Brief:
Your answer should consist only of the lines below from the one with "font-size: 13.5px;" through the one with "top: 226px;", copied exactly.

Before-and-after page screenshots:
====================

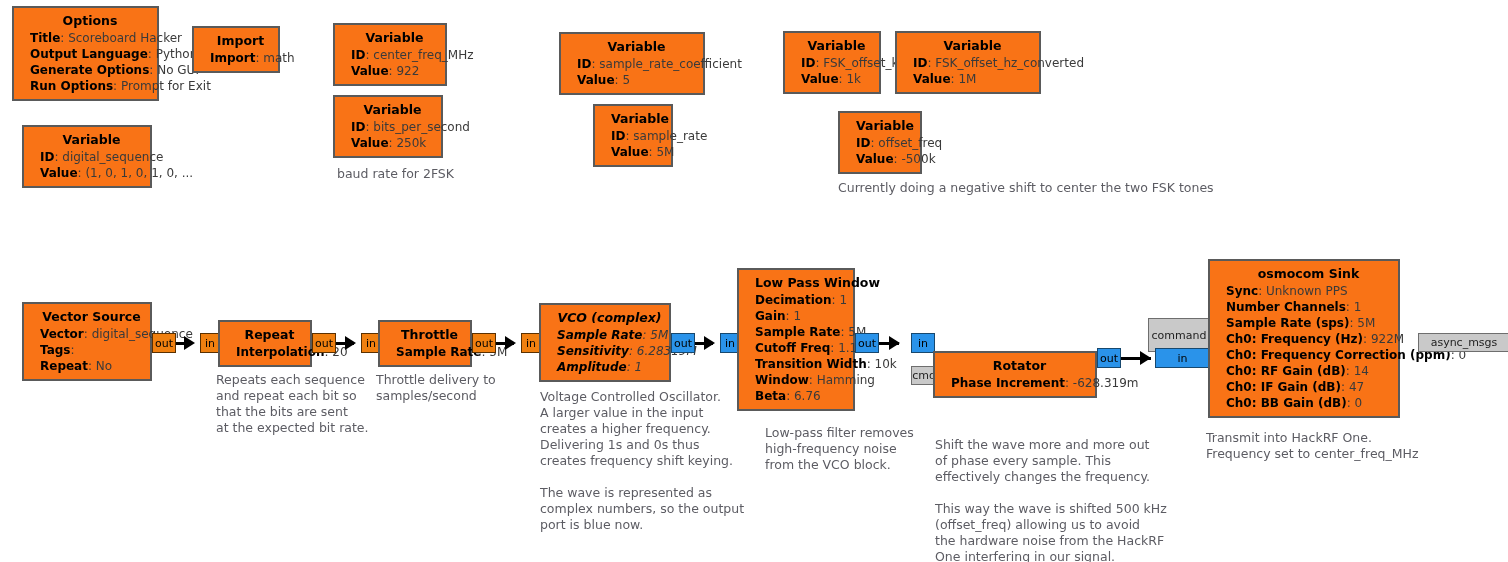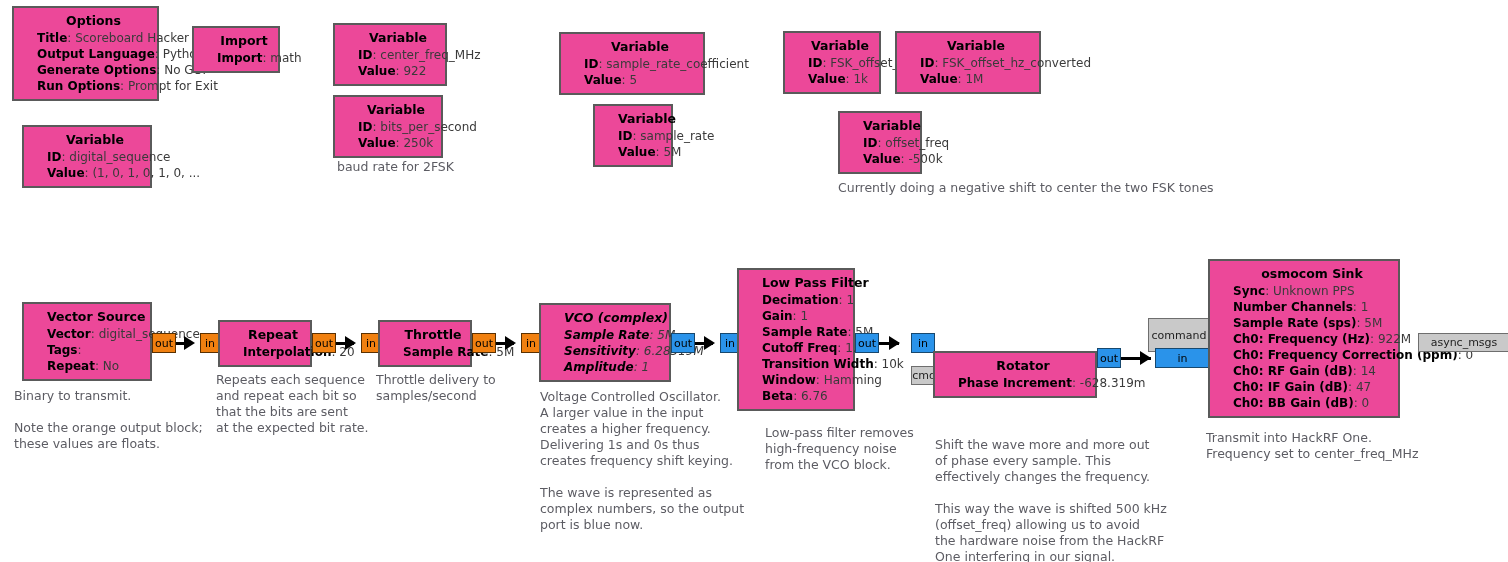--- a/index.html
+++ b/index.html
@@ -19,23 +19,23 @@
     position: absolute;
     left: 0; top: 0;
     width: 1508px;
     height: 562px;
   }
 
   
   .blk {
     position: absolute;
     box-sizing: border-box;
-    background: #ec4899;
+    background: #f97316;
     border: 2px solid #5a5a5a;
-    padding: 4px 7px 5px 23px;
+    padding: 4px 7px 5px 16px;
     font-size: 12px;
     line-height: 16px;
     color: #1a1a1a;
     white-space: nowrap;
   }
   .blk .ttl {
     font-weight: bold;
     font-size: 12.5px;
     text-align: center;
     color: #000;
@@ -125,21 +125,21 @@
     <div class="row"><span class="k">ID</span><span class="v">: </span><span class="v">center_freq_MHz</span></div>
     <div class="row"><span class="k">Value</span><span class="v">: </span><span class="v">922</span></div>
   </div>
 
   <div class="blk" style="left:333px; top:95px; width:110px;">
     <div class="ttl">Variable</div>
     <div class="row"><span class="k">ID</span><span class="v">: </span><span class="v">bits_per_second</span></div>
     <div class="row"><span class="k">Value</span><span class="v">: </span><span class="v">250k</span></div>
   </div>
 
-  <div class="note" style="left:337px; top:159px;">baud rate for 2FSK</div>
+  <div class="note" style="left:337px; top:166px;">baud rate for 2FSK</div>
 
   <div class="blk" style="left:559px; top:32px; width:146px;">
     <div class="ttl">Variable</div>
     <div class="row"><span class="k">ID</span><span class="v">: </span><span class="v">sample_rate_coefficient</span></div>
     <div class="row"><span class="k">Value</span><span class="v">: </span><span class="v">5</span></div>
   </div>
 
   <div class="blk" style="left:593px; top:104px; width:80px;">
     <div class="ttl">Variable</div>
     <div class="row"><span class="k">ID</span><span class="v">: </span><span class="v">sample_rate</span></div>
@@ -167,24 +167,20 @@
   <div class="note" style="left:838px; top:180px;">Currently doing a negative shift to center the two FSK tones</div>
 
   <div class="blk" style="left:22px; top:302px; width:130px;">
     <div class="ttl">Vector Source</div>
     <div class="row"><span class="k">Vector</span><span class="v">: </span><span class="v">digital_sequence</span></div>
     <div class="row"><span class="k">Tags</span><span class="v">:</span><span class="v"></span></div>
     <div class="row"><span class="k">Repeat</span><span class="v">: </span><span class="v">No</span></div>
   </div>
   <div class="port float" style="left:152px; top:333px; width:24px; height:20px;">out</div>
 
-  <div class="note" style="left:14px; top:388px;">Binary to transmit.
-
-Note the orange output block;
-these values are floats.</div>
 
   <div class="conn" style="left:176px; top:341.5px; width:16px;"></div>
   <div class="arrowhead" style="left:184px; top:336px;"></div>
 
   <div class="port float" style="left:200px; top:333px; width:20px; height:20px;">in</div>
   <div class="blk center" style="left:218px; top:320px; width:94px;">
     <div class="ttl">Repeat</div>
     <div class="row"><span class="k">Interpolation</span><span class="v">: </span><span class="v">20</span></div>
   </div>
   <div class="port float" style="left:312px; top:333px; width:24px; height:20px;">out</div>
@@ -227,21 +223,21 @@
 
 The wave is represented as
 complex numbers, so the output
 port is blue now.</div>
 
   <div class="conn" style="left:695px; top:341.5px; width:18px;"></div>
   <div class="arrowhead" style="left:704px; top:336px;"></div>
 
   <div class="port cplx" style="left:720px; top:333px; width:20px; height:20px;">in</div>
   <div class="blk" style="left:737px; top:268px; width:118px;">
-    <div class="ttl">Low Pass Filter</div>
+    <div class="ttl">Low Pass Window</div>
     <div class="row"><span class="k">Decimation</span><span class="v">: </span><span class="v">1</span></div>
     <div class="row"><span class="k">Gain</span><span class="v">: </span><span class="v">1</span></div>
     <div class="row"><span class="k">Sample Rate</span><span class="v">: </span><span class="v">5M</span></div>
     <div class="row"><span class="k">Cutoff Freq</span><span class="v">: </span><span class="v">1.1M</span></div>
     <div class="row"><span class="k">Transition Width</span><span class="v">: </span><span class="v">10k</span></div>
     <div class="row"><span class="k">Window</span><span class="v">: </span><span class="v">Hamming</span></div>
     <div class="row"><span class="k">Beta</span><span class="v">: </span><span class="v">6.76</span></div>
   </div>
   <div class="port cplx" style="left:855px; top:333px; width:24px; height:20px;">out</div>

====================

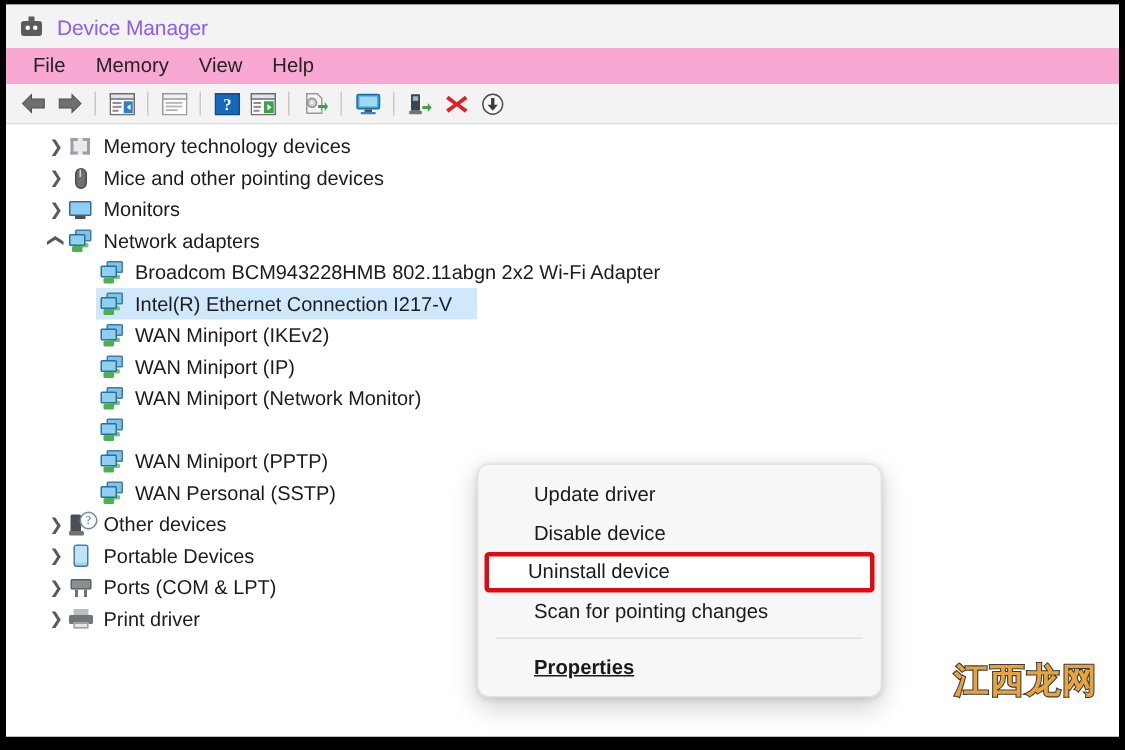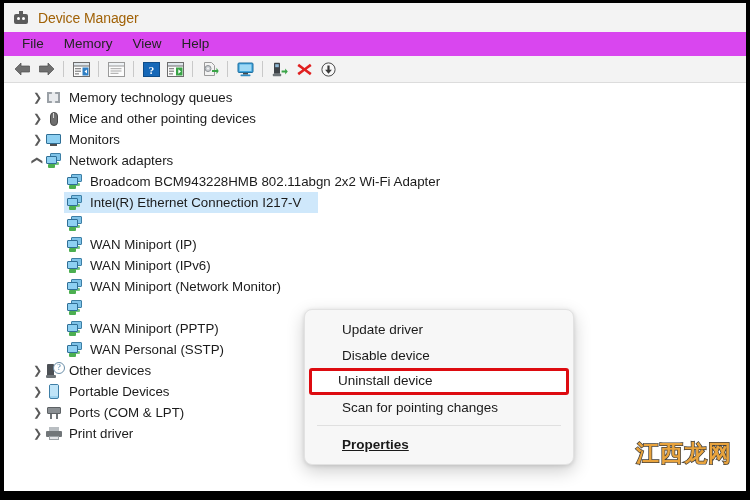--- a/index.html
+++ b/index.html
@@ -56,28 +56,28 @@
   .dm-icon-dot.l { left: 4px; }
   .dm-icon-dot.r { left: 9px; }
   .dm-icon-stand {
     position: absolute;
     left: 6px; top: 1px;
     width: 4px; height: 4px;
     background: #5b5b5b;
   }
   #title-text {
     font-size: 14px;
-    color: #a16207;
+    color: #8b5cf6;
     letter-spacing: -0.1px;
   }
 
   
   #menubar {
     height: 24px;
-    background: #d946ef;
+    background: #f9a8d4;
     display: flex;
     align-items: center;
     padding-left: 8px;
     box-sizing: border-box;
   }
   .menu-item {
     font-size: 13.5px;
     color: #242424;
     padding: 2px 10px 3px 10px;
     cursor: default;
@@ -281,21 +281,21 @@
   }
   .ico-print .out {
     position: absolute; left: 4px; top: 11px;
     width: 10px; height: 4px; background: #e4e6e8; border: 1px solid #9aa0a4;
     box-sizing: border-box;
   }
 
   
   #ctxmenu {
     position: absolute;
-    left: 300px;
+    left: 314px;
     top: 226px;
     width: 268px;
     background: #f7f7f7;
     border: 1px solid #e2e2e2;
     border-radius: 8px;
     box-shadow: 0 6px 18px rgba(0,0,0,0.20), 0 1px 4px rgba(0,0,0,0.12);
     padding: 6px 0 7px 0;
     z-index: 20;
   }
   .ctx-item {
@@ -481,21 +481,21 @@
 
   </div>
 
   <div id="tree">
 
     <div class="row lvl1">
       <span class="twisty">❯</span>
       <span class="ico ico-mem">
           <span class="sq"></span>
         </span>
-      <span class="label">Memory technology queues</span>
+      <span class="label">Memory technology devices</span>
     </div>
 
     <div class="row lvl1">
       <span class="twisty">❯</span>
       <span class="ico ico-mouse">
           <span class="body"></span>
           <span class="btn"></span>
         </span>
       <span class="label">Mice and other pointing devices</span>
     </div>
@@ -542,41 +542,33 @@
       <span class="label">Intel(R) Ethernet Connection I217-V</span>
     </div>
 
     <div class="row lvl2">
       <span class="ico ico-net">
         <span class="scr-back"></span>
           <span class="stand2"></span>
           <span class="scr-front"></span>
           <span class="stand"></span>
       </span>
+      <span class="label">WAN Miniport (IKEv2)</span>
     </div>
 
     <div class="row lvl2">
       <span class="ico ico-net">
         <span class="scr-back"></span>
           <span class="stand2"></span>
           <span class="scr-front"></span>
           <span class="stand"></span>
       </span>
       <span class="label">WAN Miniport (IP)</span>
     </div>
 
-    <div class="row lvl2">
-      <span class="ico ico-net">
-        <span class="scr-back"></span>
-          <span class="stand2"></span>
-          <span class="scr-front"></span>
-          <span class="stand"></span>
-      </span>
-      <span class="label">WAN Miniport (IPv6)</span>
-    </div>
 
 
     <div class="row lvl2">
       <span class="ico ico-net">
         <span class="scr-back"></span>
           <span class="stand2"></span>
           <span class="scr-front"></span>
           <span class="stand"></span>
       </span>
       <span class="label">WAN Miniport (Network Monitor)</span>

====================

Exercise output:
     font-size: 13.5px;
     color: #242424;
     padding: 2px 10px 3px 10px;
     cursor: default;
@@ -281,21 +281,21 @@
   }
   .ico-print .out {
     position: absolute; left: 4px; top: 11px;
     width: 10px; height: 4px; background: #e4e6e8; border: 1px solid #9aa0a4;
     box-sizing: border-box;
   }
 
   
   #ctxmenu {
     position: absolute;
-    left: 300px;
+    left: 314px;
     top: 226px;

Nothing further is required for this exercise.